Noir Prompt is used to save, organize, version, search, and reuse AI prompts in a dedicated workspace. The site presents it as a prompt library for visual creators and AI-heavy users working with tools such as Midjourney, Runway, Sora, Flux, Kling, Claude, and Cursor.
Who is Noir Prompt best suited for?
It appears best suited for visual AI creators, Cursor and Claude power users, solo AI builders, freelancers, and agencies that reuse prompts across repeated creative or client workflows. It is less likely to matter for someone who only writes occasional one-off prompts and does not need search, versioning, collections, or templates.
What prompt-management features are visible on the public site?
Visible features include prompt collections, model and tag filtering, favorites, version history, variable templates, one-click copy, shared collections, exports, MCP Server access, API access on Pro, and a browser extension workflow. Plan limits determine which of these features are available at each tier.
Does Noir Prompt support Midjourney, Runway, Sora, Flux, and Kling workflows?
The public copy repeatedly names Midjourney, Runway, Sora, Flux, and Kling as target creative tools. Noir Prompt appears to manage the prompts used with those tools rather than replacing the AI generation platforms themselves.
How does Noir Prompt work with Cursor and Claude?
The site says users can connect their prompt library to Cursor and Claude Desktop through a Universal MCP Server and access prompts without switching context. Users who need this workflow should verify the exact setup requirements, supported clients, and plan availability because MCP Server access is tied to higher-tier plan evidence.
Is there a free plan for Noir Prompt?
Yes. The visible pricing evidence lists a Free plan with up to 50 prompts, 3 collections, the last 3 versions per prompt, 3 variables per prompt, JSON export, shared collections, limited Noir Discover access, and 50 AI Credits per month. Paid plans expand prompt limits, collections, version history, export formats, AI credits, support, and technical access.
What should teams check before using Noir Prompt for client work?
Teams should confirm seat limits, shared collection behavior, admin controls, RBAC permissions, prompt approval workflows, export needs, and support expectations. The Team plan mentions several of these controls, but the practical fit depends on how a team reviews, shares, and protects reusable prompt assets.

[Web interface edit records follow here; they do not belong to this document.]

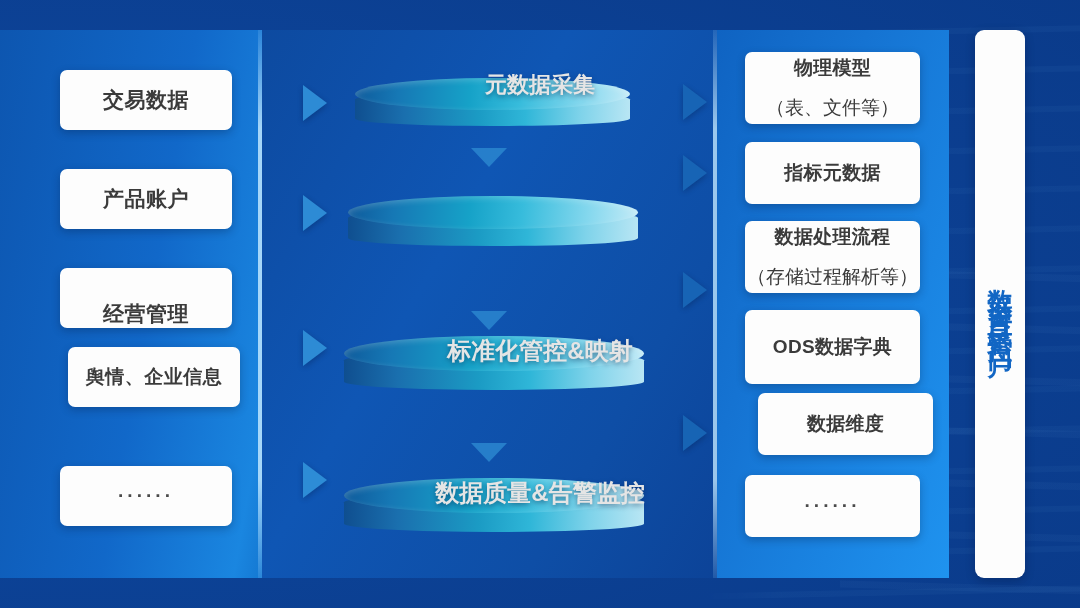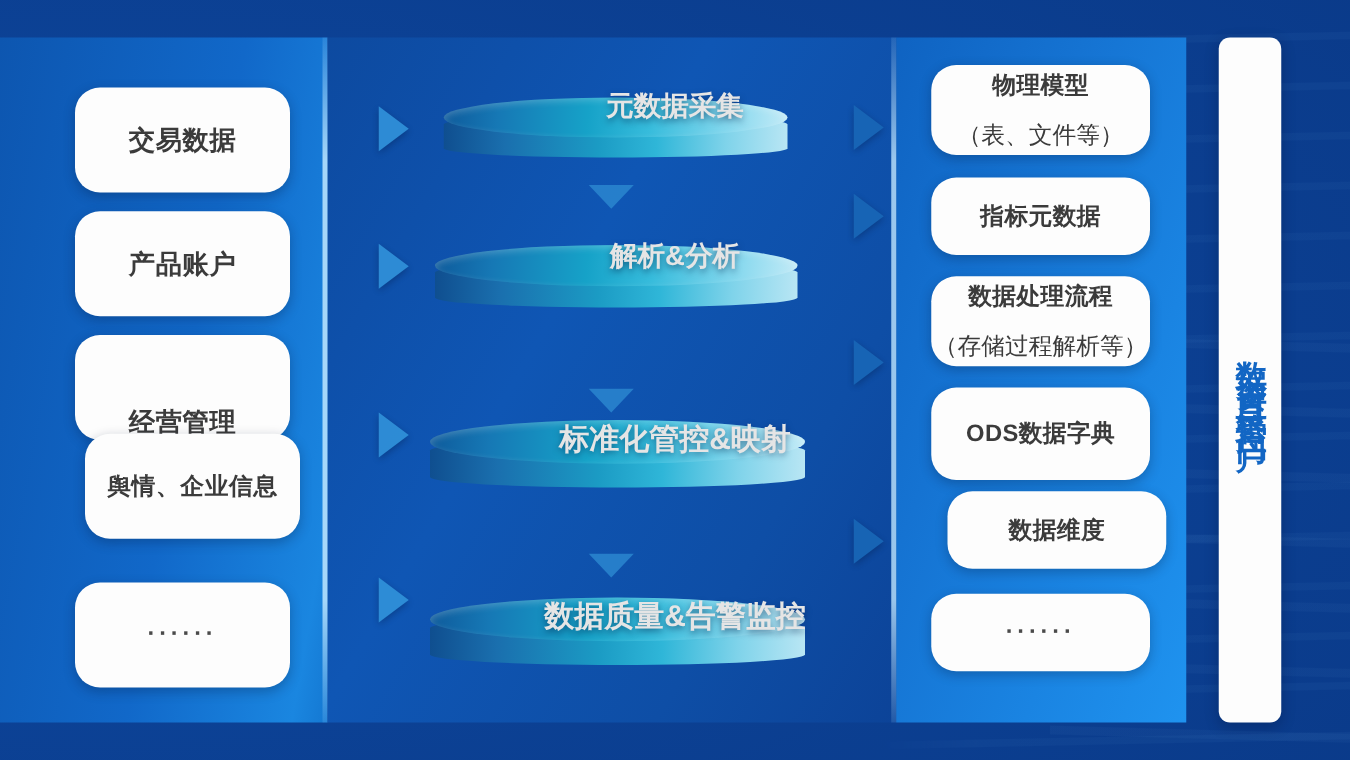"物理模型" .card { border-radius: 20px -> 7px }
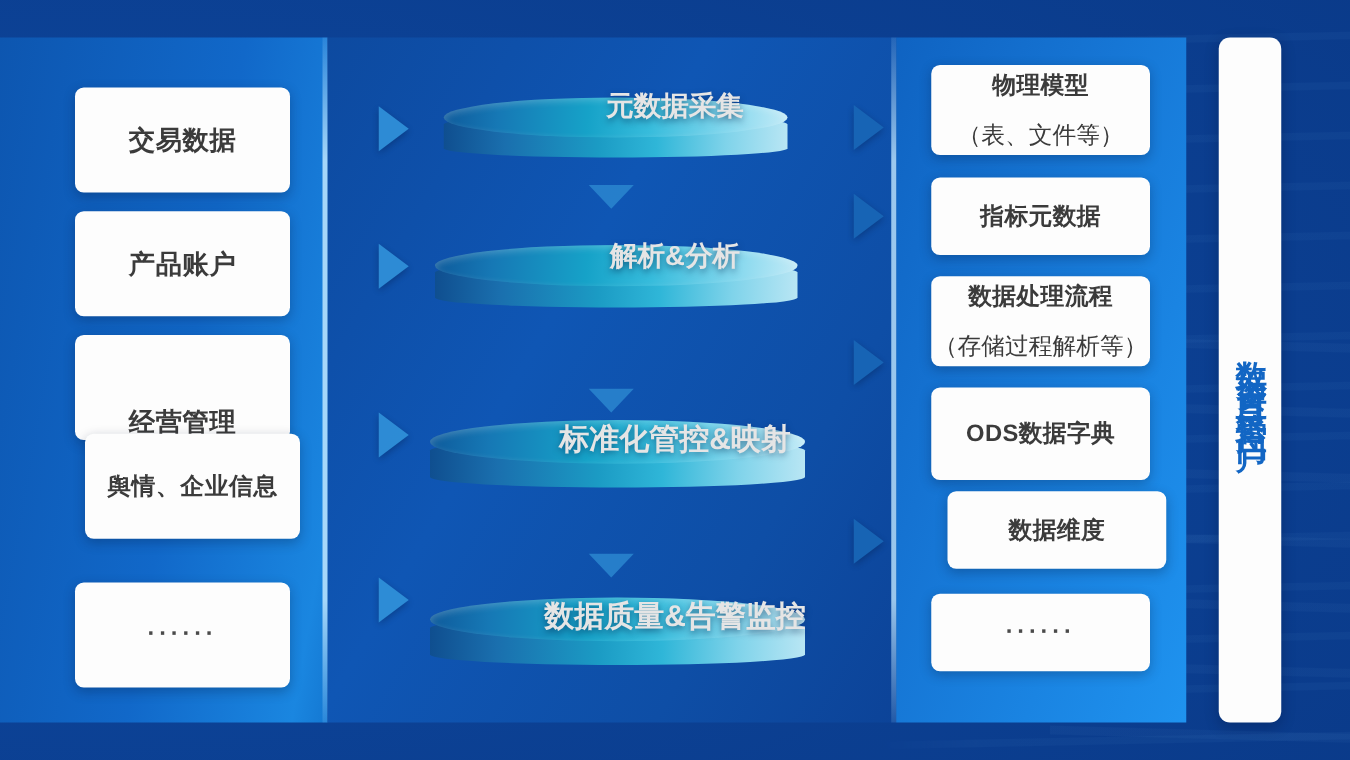"交易数据" .card-left { height: 84px -> 60px }
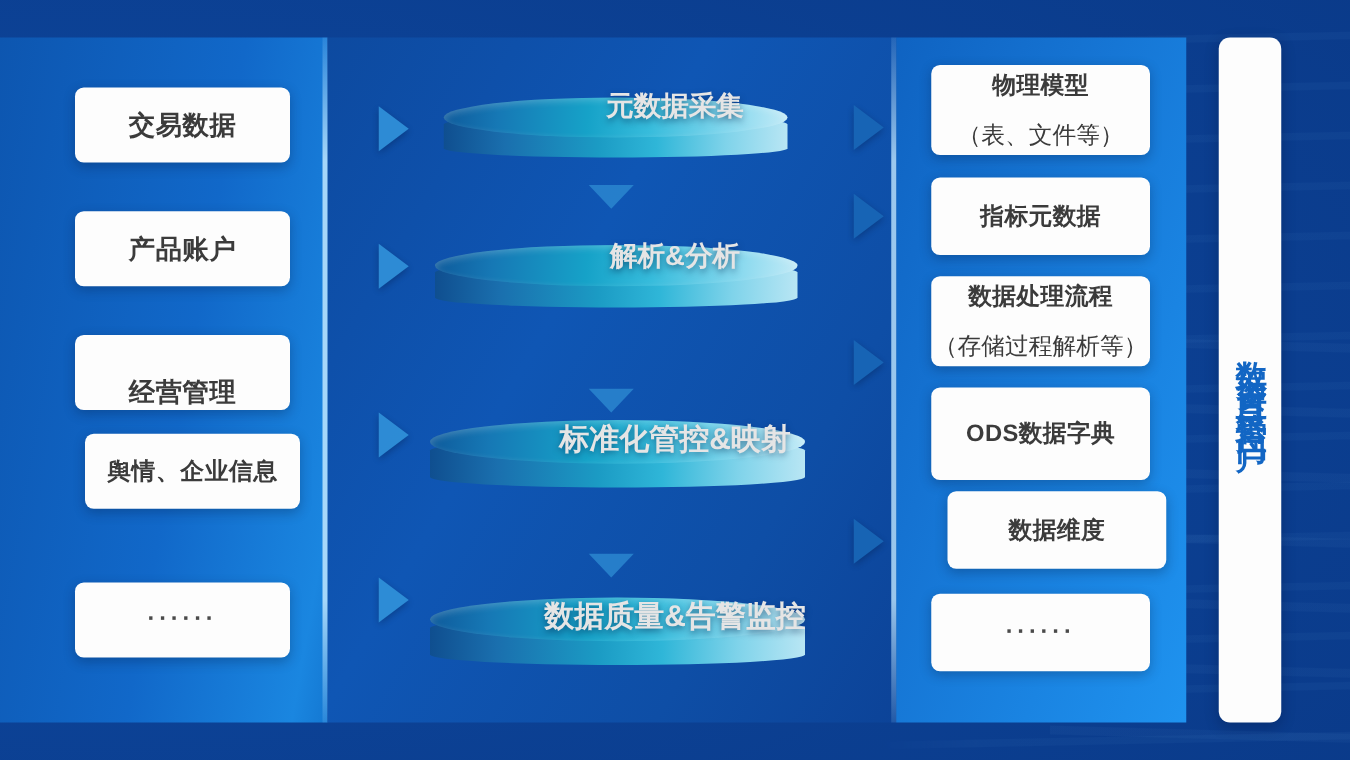"解析&分析" div.cyl-label { html: <div>解析&amp;分析</div> -> none }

Does Noir Prompt provide support or a contact route?
Yes. The public contact page lists an email address and categories for general support, billing and subscriptions, and feedback or feature ideas. The pricing evidence also mentions priority support on Pro and dedicated support on Team.
Conclusion
Noir Prompt is a focused prompt workspace for creators and builders who need a more reliable system than scattered notes, documents, and chat histories. Its strongest visible value is the combination of prompt organization, version history, reusable templates, exports, and AI-workflow integrations for people who reuse prompts professionally.
For individual creators, the free plan provides a low-risk way to test whether a dedicated prompt library improves retrieval and reuse. For teams and advanced users, the main decision is whether the paid-plan limits, MCP/API access, support levels, and team controls match the way prompts are actually used in daily work.